Milliyetçilik dünyada yükselirken, mesela Demokrasi’nin beşiği sayılan İngiltere, Fransa ve Almanya yıllardır Milliyetçi-Muhafazakar partilerce yönetilirken, Yunanistan’da Çipras adında bir adam, sırf milliyetçi söylemlerle iktidarı ele geçirmişken Türk Milliyetçileri neden yıllardır bir türlü iktidara gelemezler?
Kanaatimizce bunun tek sebebi vardır; o da Türk Milliyetçisi olduğunu söyleyen siyasal yapıların Türk Milliyetçiliğini yeterince temsil edemiyor olmalarıdır. Yani bize göre; her şey Servet Avcı’nın üçüncü seçeneğinde gizlidir. Millet, Türk Milliyetçiliğini temsil ettiğini söyleyen siyasal yapıları yetersiz buluyor ve onlara yeterince güvenmiyor. Bunu başka herkes söylüyor ama Türk Milliyetçileri bir türlü söyleyemiyorlar. Zira Türk Milliyetçiliği’ni temsil ettiğini söyleyen mevcut siyasal yapı tarafından aforoz edilmekten korkuyorlar.
Esasen Servet Avcı da bu korkusunu şöyle dile getirmiş aynı yazısında: “…Belki de doğru soru şuydu: Türkiye’de milliyetçilik yükseliyorsa, neden tamamıyla milliyetçi yapılarda temsil edilmiyor? Neden milliyetçiliğe düşmanlığını ilân eden yapılar bile bu potansiyelden daha fazla yararlanabiliyor? Eksik veya yanlış olan ne? Bunu tartışmak, ’yasak meyve yiyip, Cennet’ten çıkarılmak’la eşdeğerse, yani ’yasağı konuşup siyasetten uzaklaştırılmak’sa eğer, oradan bir sonuç çıkmıyor maalesef… Tartışma olmayınca bilim olmuyor, bilim olmayınca gelişme olmuyor… Taassupla da buraya kadar!..”
Oysa Türk Milliyetçileri için, artık itiraf etmenin ve özeleştiri yapmanın vakti kesinlikle gelmiştir.

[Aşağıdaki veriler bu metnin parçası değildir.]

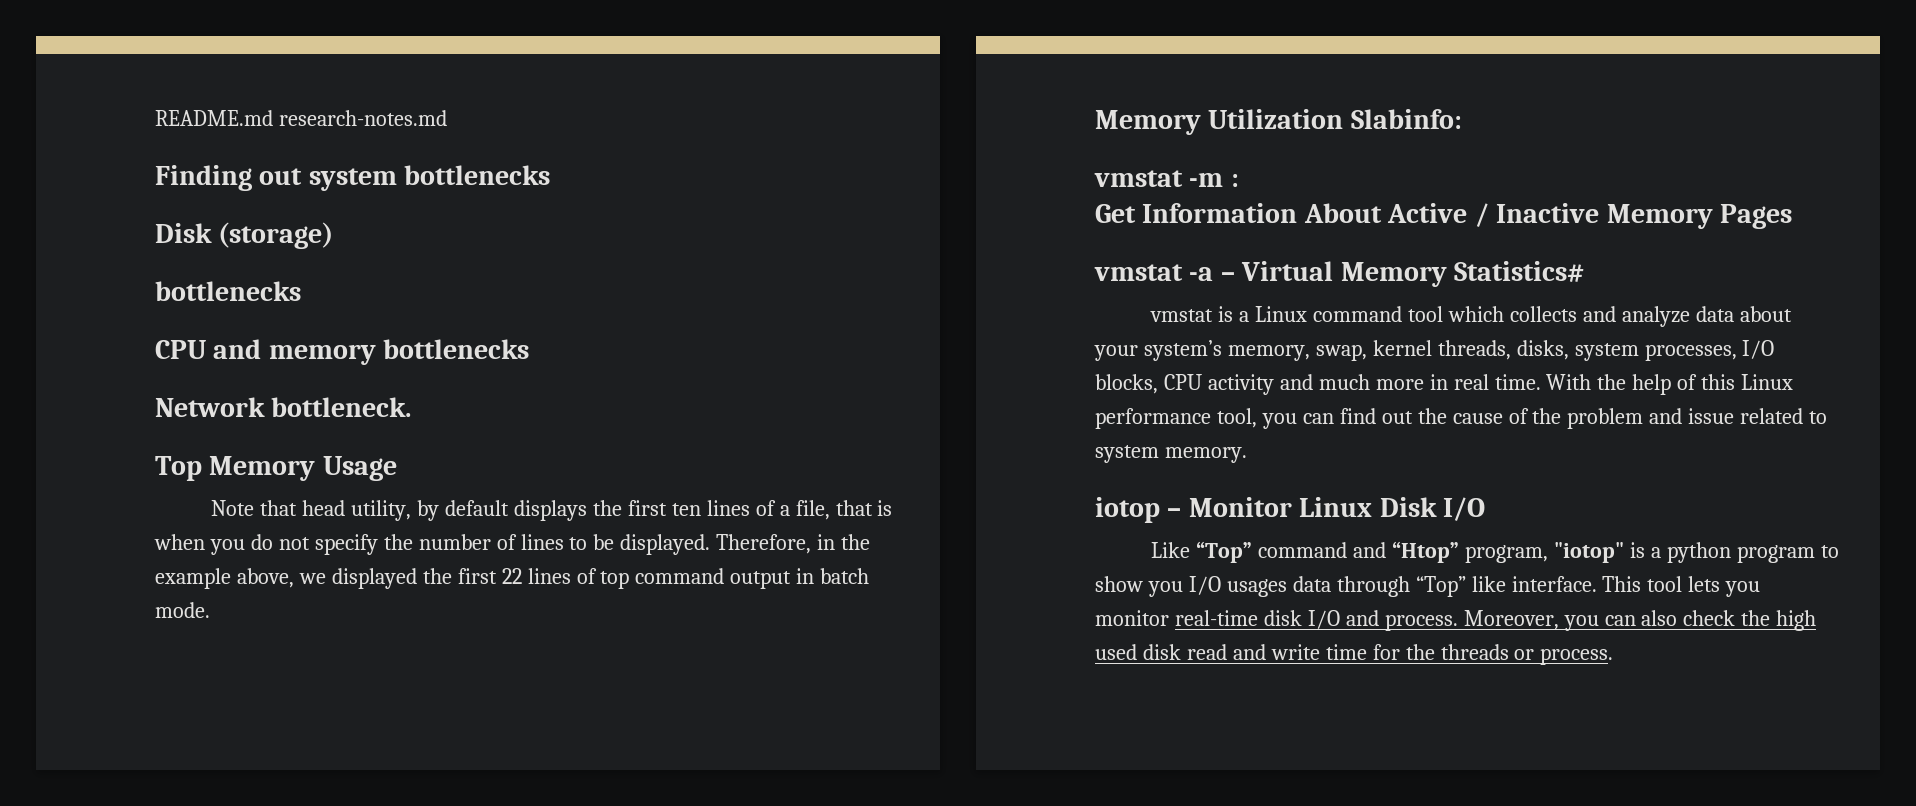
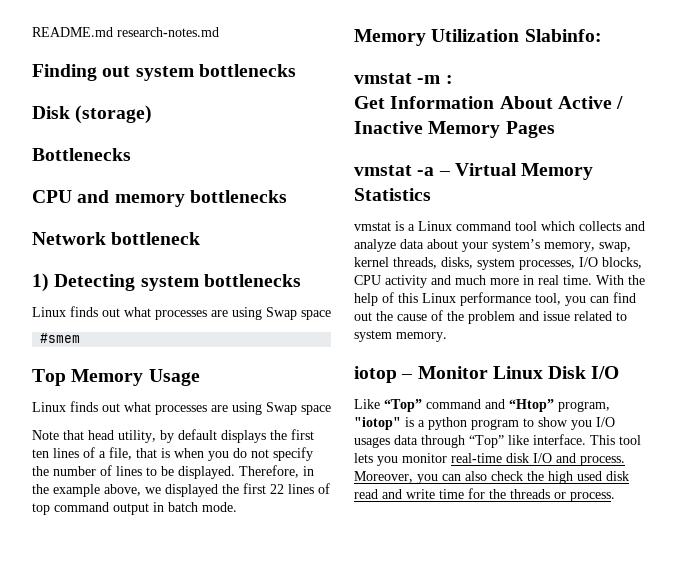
[155,281,301,301] bottlenecks -> [32,148,131,161] Bottlenecks
[271,397,412,417] [155,456,397,481] bottleneck. // Top Memory Usage -> [111,232,201,245] [32,273,301,292] [32,306,331,320] [40,333,81,343] [32,369,200,386] [32,401,331,415] bottleneck // 1) Detecting system bottlenecks // Linux finds out what processes are using Swap space // #smem // Top Memory Usage // Linux finds out what processes are using Swap space
[1454,261,1585,282] Statistics# -> [354,188,431,201] Statistics

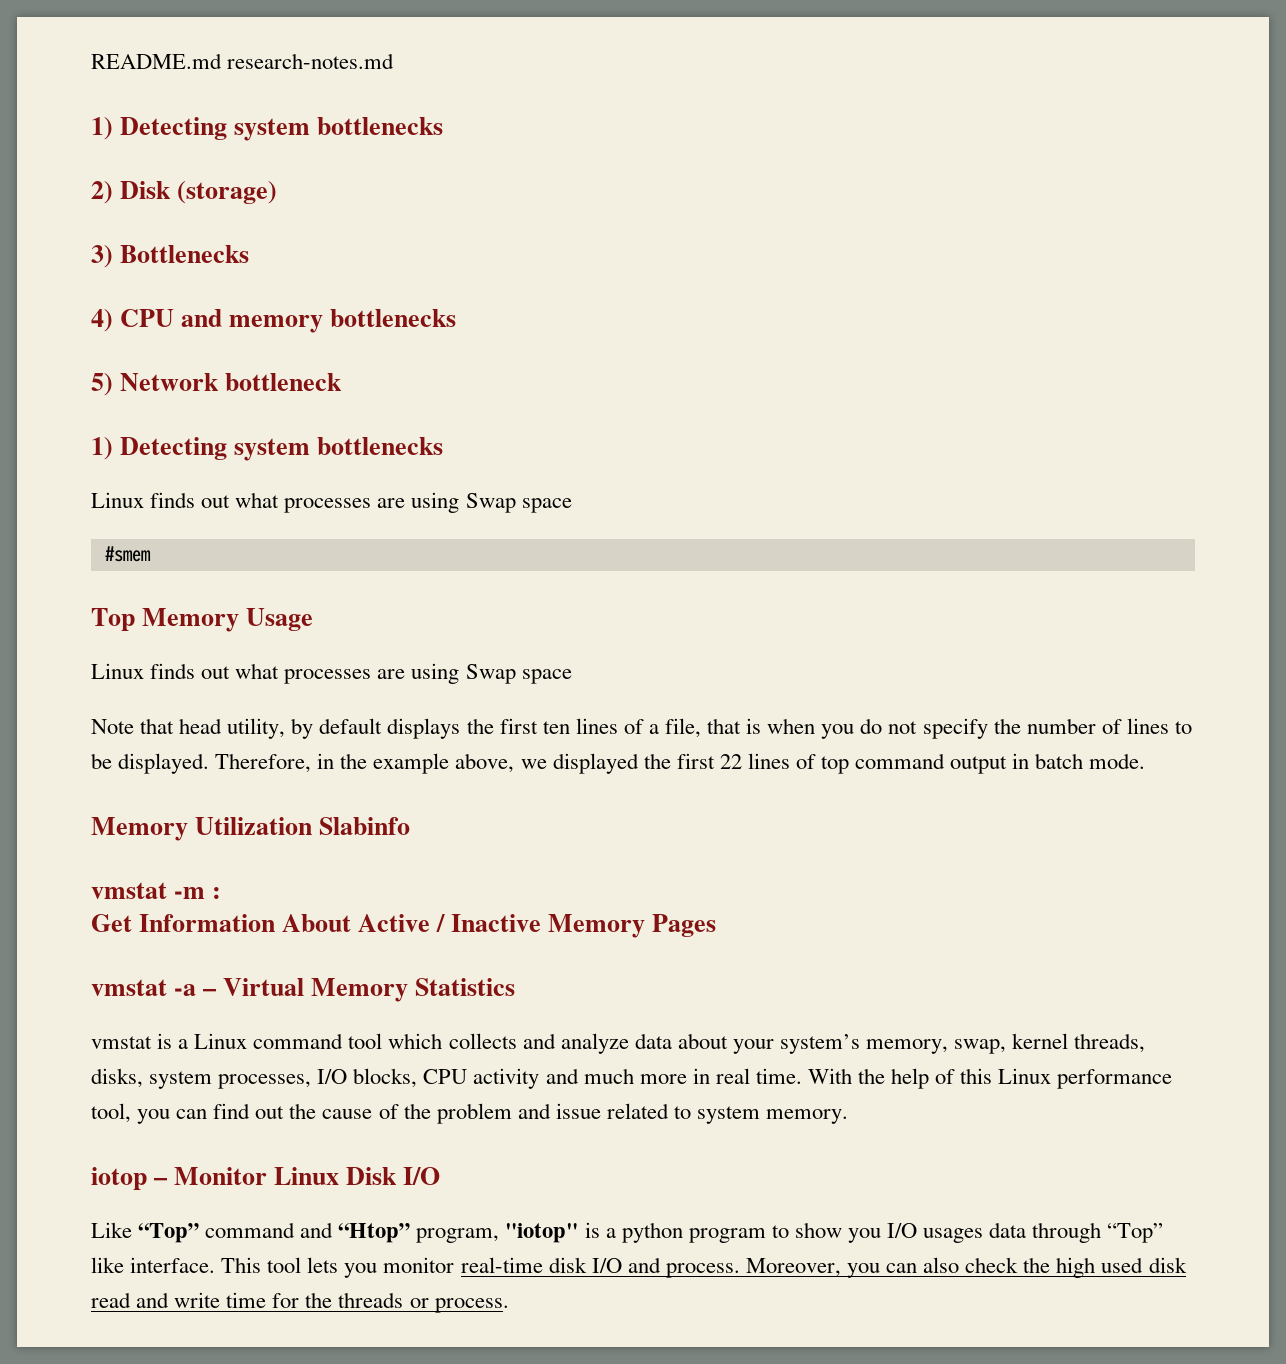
[32,64,296,81] Finding out system bottlenecks // -> [91,117,444,141] [91,181,113,204] 1) Detecting system bottlenecks // 2)
(153, 114) none -> [91,245,113,268] 3)
(131, 154) none -> [91,309,113,332] 4)
(287, 196) none -> [91,373,113,396] 5)
[524,29,602,42] Slabinfo: -> [319,817,411,835] Slabinfo

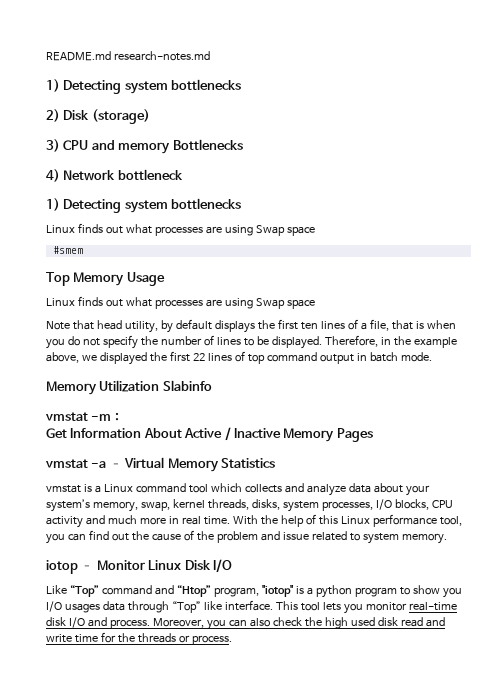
(113, 256) none -> [63,140,171,154] CPU and memory
[120,309,457,333] [91,373,113,396] CPU and memory bottlenecks // 5) -> (60, 175) none

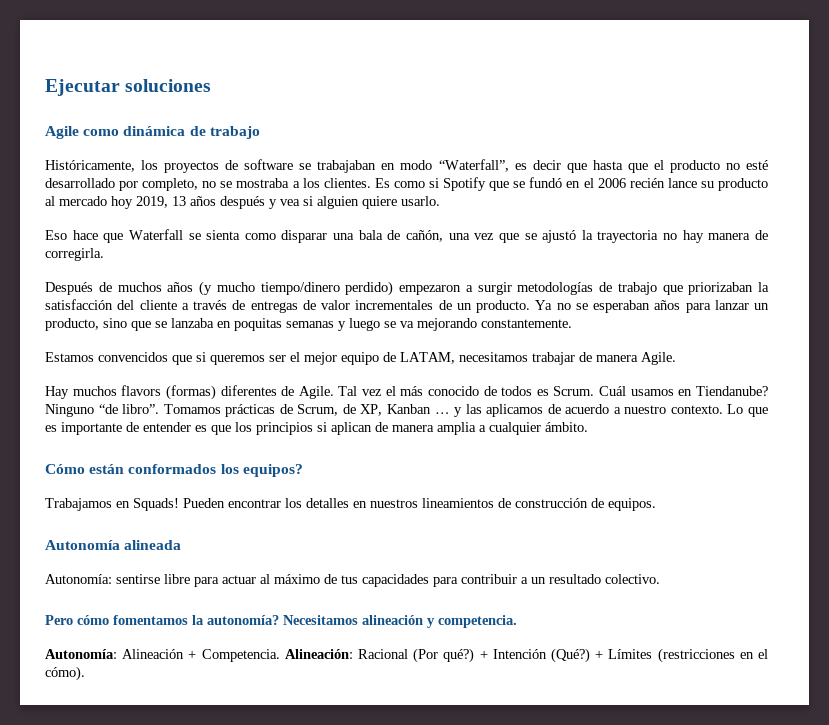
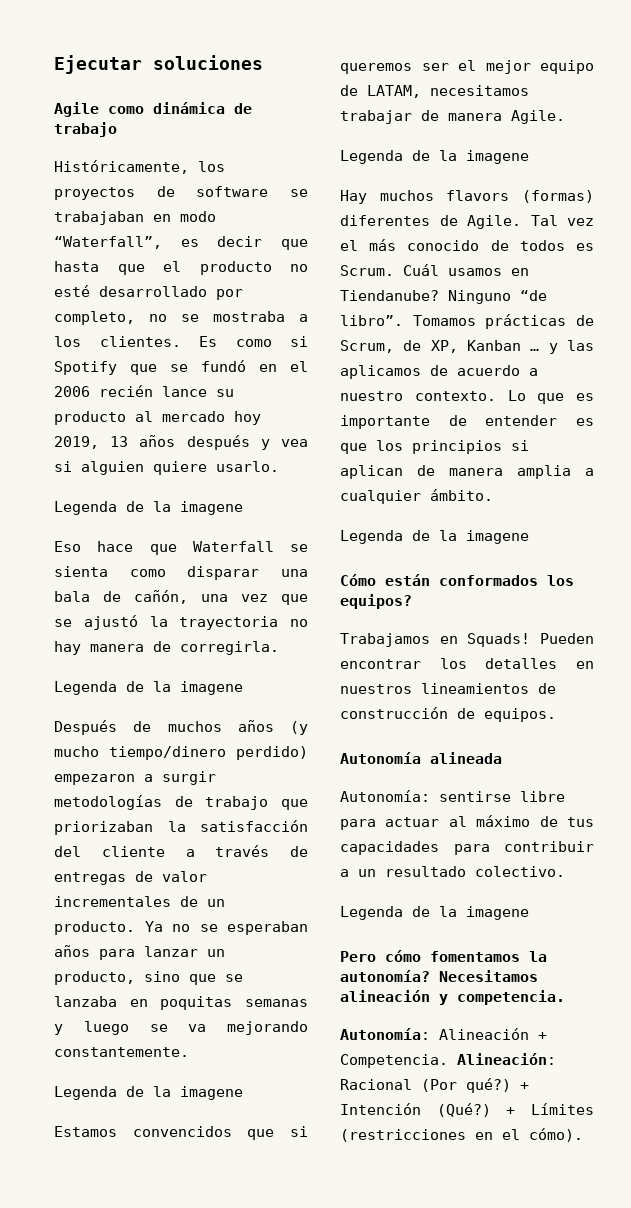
(440, 201) none -> [54,501,243,515] // Legenda de la imagene
(104, 254) none -> [54,681,243,695] // Legenda de la imagene
(572, 323) none -> [54,1086,243,1100] // Legenda de la imagene
(676, 358) none -> [340,150,529,164] // Legenda de la imagene
(588, 427) none -> [340,530,529,544] // Legenda de la imagene
(660, 579) none -> [340,906,529,920] // Legenda de la imagene

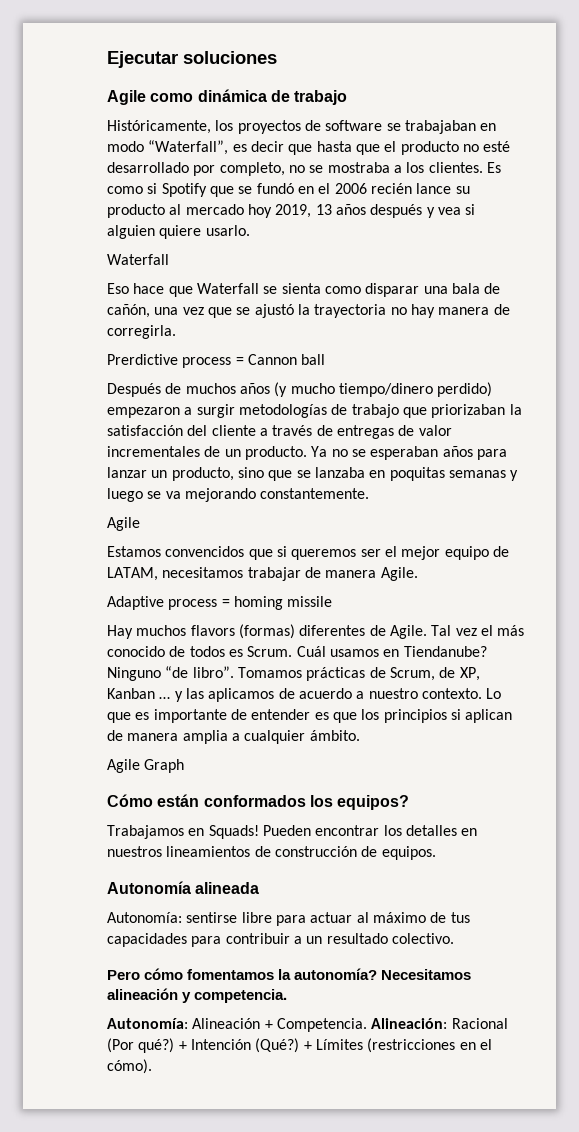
[54,501,243,515] Legenda de la imagene -> [107,254,169,265] Waterfall
[54,681,243,695] Legenda de la imagene -> [107,354,326,368] Prerdictive process = Cannon ball
[54,1086,243,1100] Legenda de la imagene -> [107,517,140,531] Agile
[340,150,529,164] Legenda de la imagene -> [107,596,333,610] Adaptive process = homing missile
[340,530,529,544] Legenda de la imagene -> [107,759,185,773] Agile Graph
[340,906,529,920] // Legenda de la imagene -> (454, 938) none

Mansur Yavaş’ı paspas yapıp, Ekmelettin İhsanoğlu’nu bayraklaştırarak Türk Milliyetçiliği yaptığını zannedenler inşallah bir gün yanlış yaptıklarını anlarlar ve umarım anladıkları o gün Türk Milleti ve Türk Milliyetçileri için çok geç olmaz.
Türk Milliyetçiliğini ayaklar altına aldığını söyleyen birisinin “Doğu Türkistan” hatırlatmasına, siyasi anlamda “Fî tarihi” sayılabilecek bir tarihte olmak üzere; 2002 yılında gerçekleştirilen bir Doğu Türkistan ziyaretine ait görüntülerle cevap vermek Türk Milliyetçiliği için yeterli görülüyorsa; evet, bu anlamda Türkiye’de de Türk Milliyetçileri vardır! Varsın, Türk Milliyetçileri iktidar olmasınlar, bu görüntüler onları avutmak için yeter de artar bile!